--- How to complete this task ---
Write out each line below precisely, passing over the pictures.

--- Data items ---
--- START ---

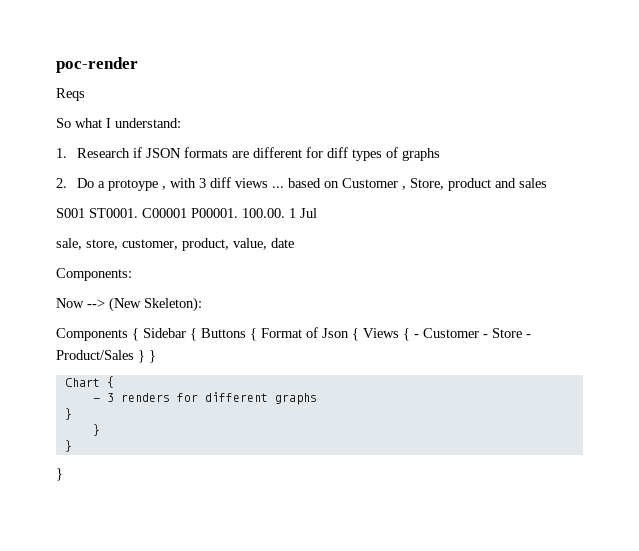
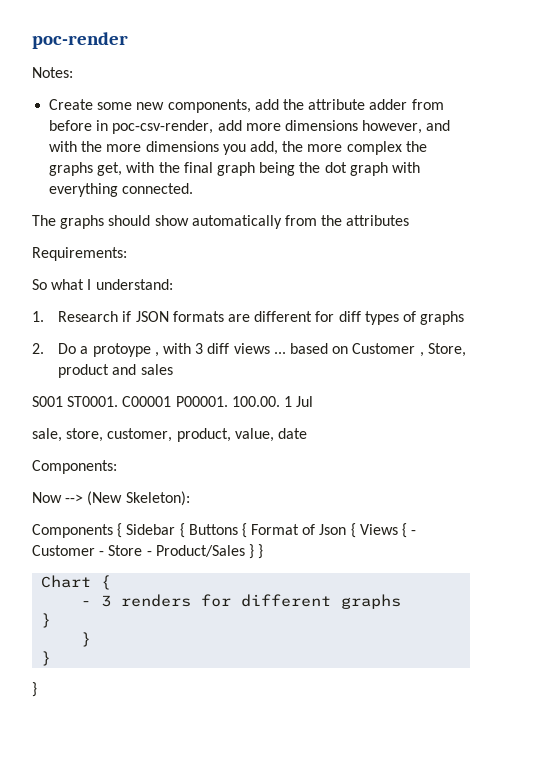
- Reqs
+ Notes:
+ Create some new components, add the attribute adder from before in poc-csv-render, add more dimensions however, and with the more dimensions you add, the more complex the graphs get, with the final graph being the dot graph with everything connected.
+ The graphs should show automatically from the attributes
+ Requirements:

--- END ---

--- Written solution ---
- Reqs
+ Notes:
+ Create some new components, add the attribute adder from before in poc-csv-render, add more dimensions however, and with the more dimensions you add, the more complex the graphs get, with the final graph being the dot graph with everything connected.
+ The graphs should show automatically from the attributes
+ Requirements:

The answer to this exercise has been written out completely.